A different view of rights holds that when a person appeals to political participation rights to defend her disobedience, she does not necessarily criticize the law for outlawing her action. Lefkowitz maintains that members of minorities can appreciate that democratic discussions often must be cut short so that decisions may be taken, and those who engage in civil disobedience may view current policy as the best compromise between the need to act and the need to accommodate continued debate. Nonetheless, they also can point out that, with greater resources or further time for debate, their view might have held sway. Given this possibility, the right to political participation must include a right to continue to contest the result after the votes are counted or the decisions taken. And this right should include suitably constrained civil disobedience because the best conception of political participation rights is one that reduces as much as possible the impact that luck has on the popularity of a view (Lefkowitz 2007; see also Smith 2013, ch. 4; Ceva 2015).

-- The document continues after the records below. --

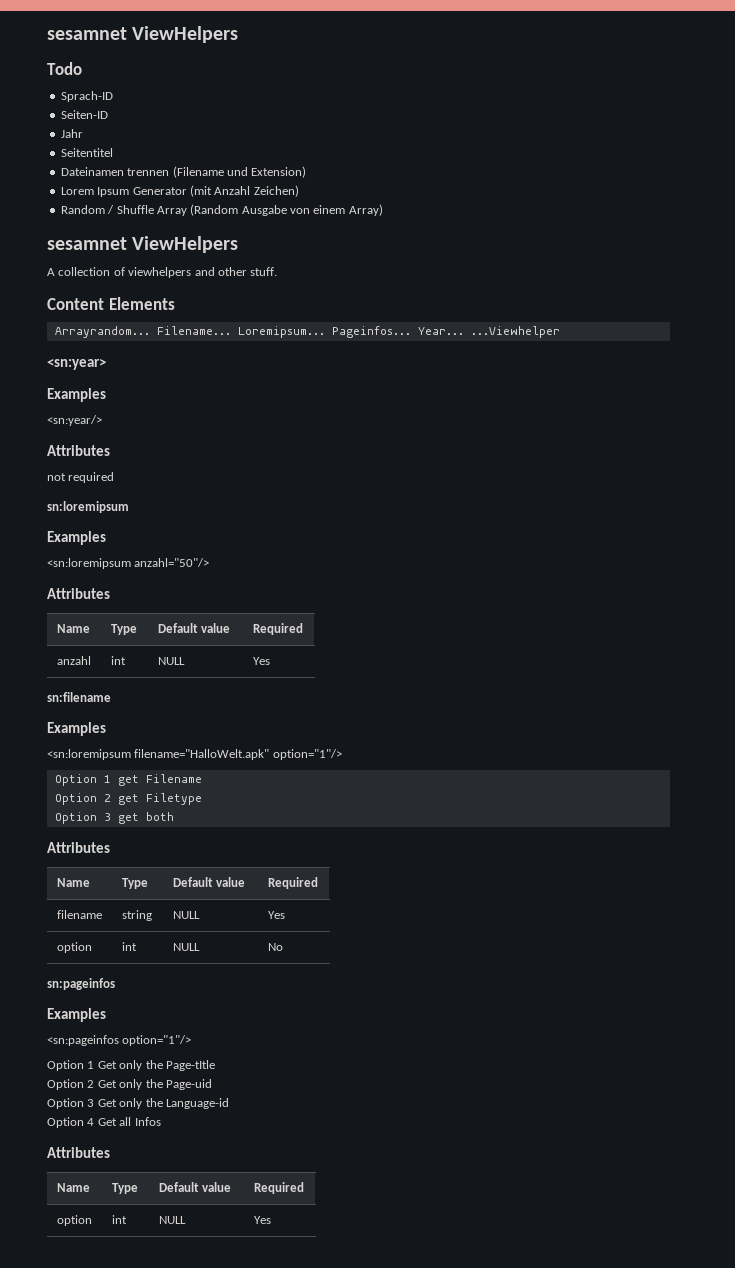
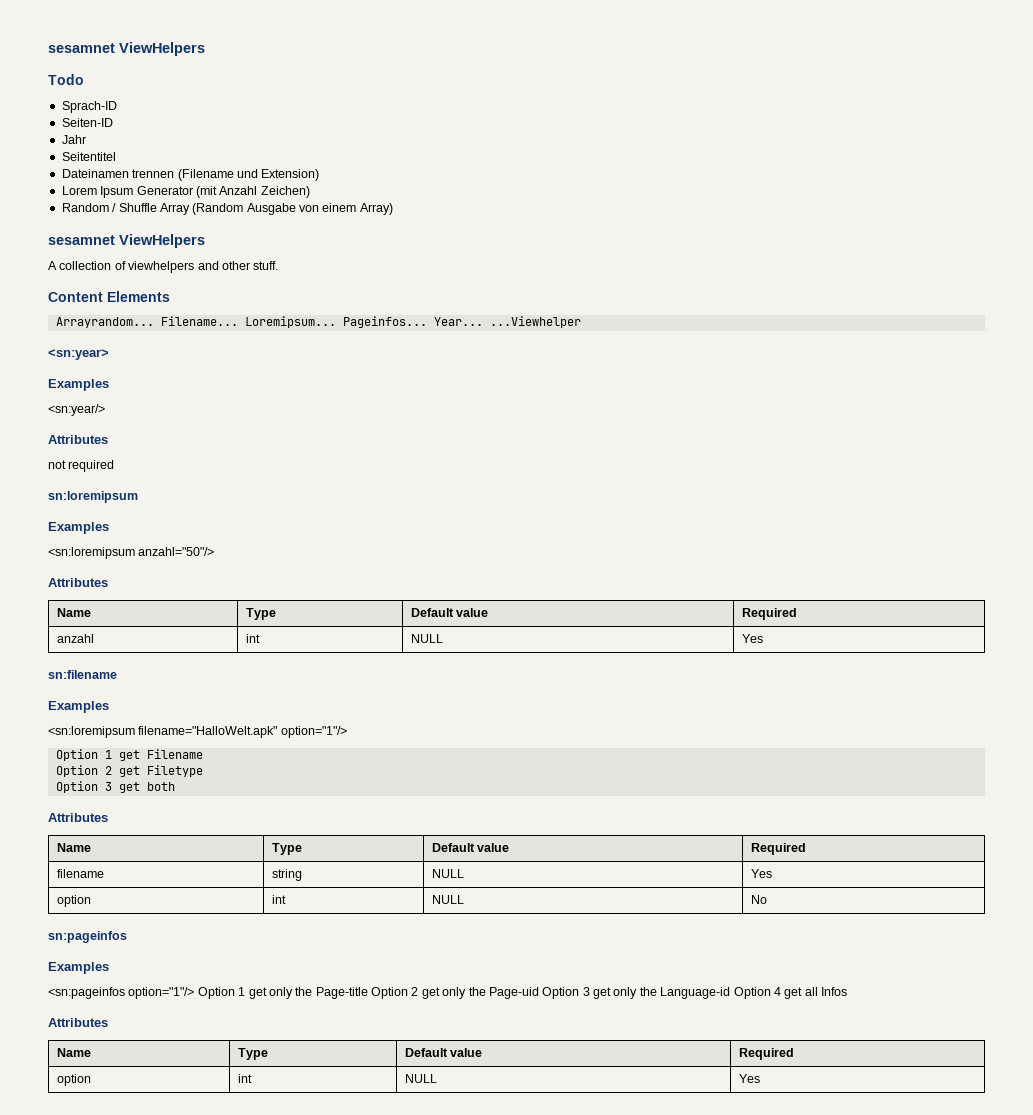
[47,1060,215,1071] [47,1079,117,1090] // Option 1 Get only the Page-tItle // Option 2 Get -> [197,987,440,999] Option 1 get only the Page-title Option 2 get
[47,1098,117,1109] // Option 3 Get -> [542,987,611,999] Option 3 get
(229, 1103) // -> (731, 993) none
[97,1118,117,1126] Get -> [784,987,803,999] get

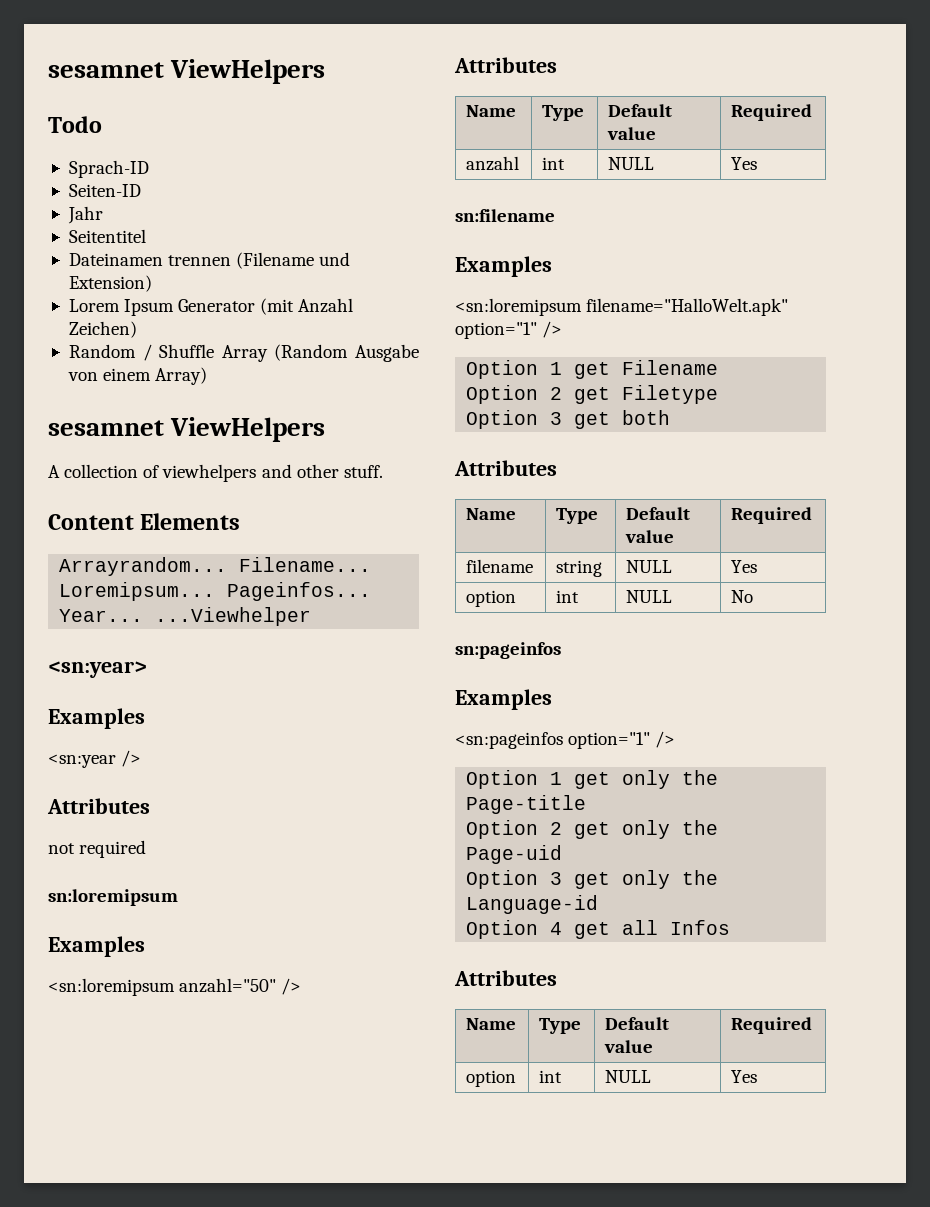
[48,404,105,416] <sn:year/> -> [48,750,142,768] <sn:year />
[138,547,215,556] anzahl="50"/> -> [179,978,302,995] anzahl="50" />
[280,726,347,738] option="1"/> -> [455,321,563,339] option="1" />
[128,987,195,999] option="1"/> -> [568,731,676,749] option="1" /> //
(368, 993) none -> (587, 804) //
(539, 993) none -> (563, 854) //
(731, 993) none -> (599, 904) //

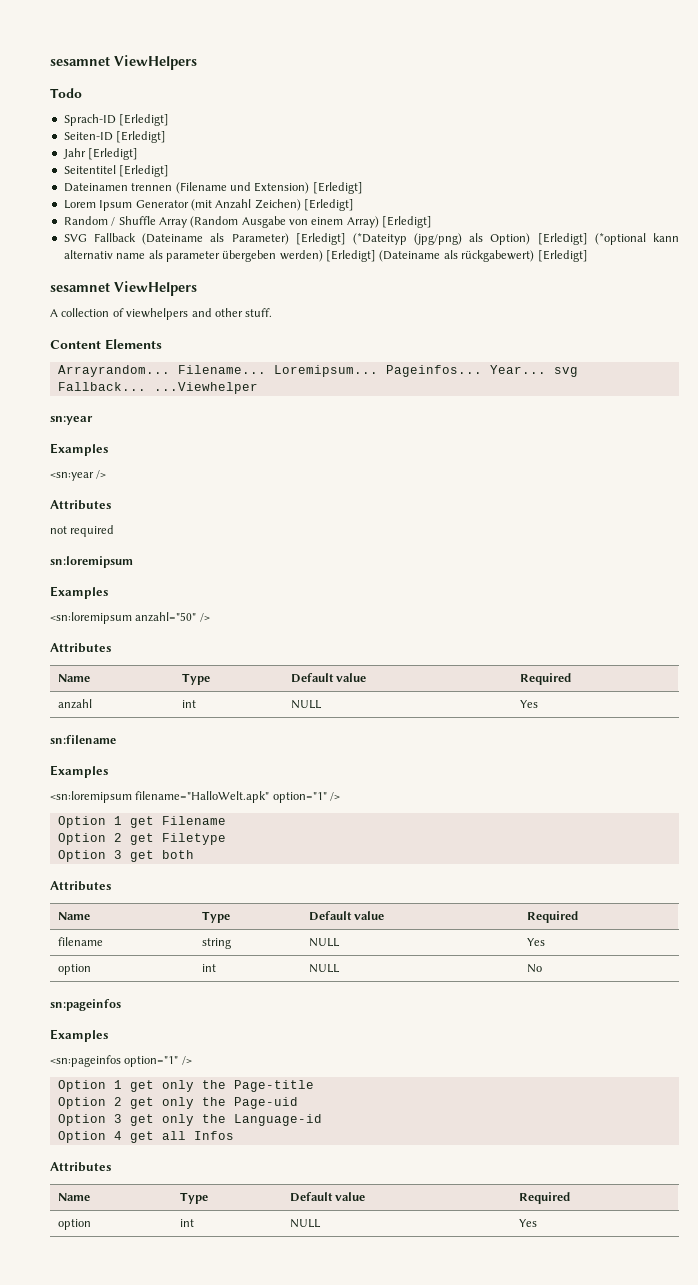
(149, 169) none -> [119,114,170,126] [Erledigt]
(141, 190) none -> [116,131,167,143] [Erledigt]
(103, 215) none -> [88,148,139,160] [Erledigt]
(146, 236) none -> [119,165,170,177] [Erledigt]
(152, 283) none -> [312,182,363,194] [Erledigt]
(137, 329) none -> [304,199,354,211] [Erledigt]
(208, 376) none -> [382,216,433,228] [63,233,679,245] [63,250,588,262] [Erledigt] // SVG Fallback (Dateiname als Parameter) [Erledigt] (*Dateityp (jpg/png) als Option) [Erledigt] (*optional kann alternativ name als parameter übergeben werden) [Erledigt] (Dateiname als rückgabewert) [Erledigt]
(144, 615) none -> [553,367,578,377] [57,382,146,391] svg Fallback...
[48,661,147,678] <sn:year> -> [50,416,93,425] sn:year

An alternative response to Raz questions whether the right to civil disobedience must be derived from rights to political participation. Brownlee (2012, ch. 4) bases the right to civil disobedience on a right to object on the basis of sincere conviction. Whether such a right would fall under participation rights depends on the expansiveness of the latter rights. When the right to participate is understood to accommodate only legal protest, then the right conscientiously to object, which commonsensically includes civil disobedience, must be viewed as distinct from political participation rights.

A further challenge to a regime-focused account is that real societies do not align with a dichotomy between liberal and illiberal regimes; rather they fall along a spectrum of liberality and illiberality, being both more or less liberal relative to each other and being more or less liberal in some domains than in others. Perhaps, in a society that approximates a liberal regime, the political-participation case for a right to civil disobedience diminishes, but to make legally protected participation fully adequate, a liberal society would have to address Bertrand Russell’s charge that controllers of the media give defenders of unpopular views few opportunities to make their case unless they resort to sensational methods such as disobedience (1998, 635).

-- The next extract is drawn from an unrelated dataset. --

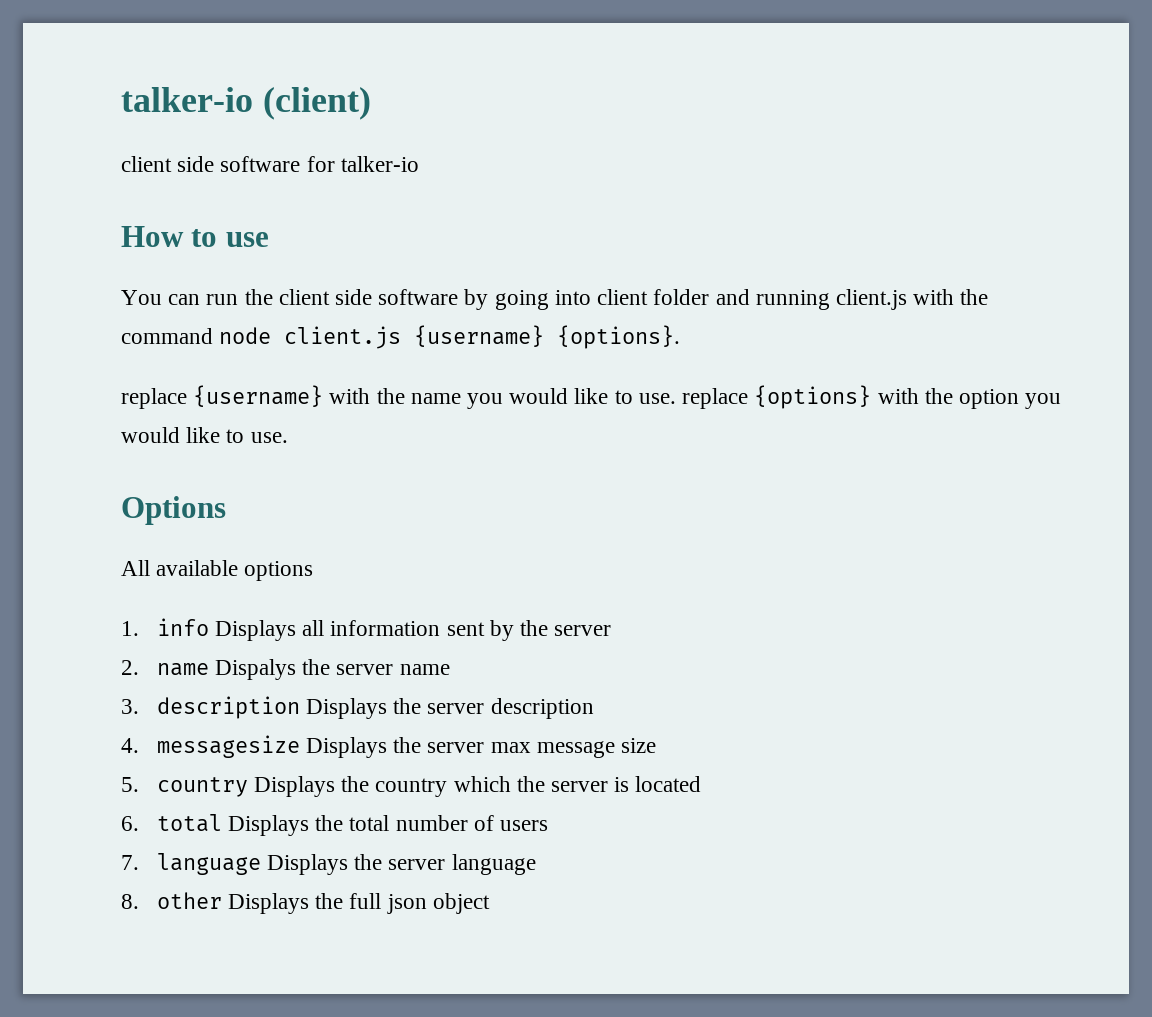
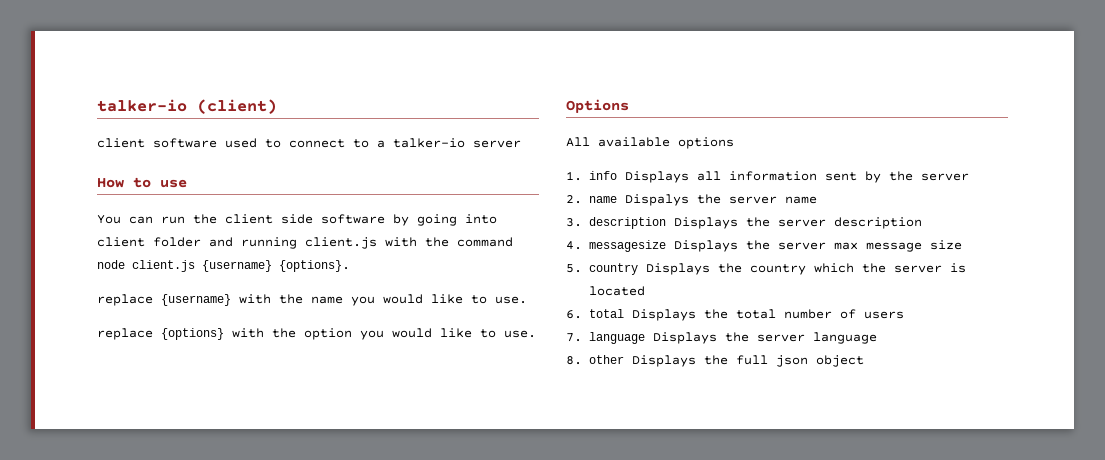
[177,156,419,172] side software for talker-io -> [153,138,521,148] software used to connect to a talker-io server
(676, 398) none -> (527, 300) //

Philosophers have typically focused on the question of how courts should treat civil disobedients, while neglecting to apply that question to law enforcement. Yet the police have much discretion in how to deal with civil disobedients. In particular, they have no obligation to arrest protesters when they commit minor violations of the law such as traffic obstruction: accommodation of and communication with protesters is something they can but all too rarely decide to do. Instead, many governments practice militarized repression of protests. Local police departments in the U.S. often respond to demonstrations with riot gear and other military equipment. Also, the British government sought to strengthen public order laws and secure new police powers to crack down on Extinction Rebellion (XR), the global environmental movement whose street protests, die-ins, and roadblocks for climate justice have brought cities to a standstill.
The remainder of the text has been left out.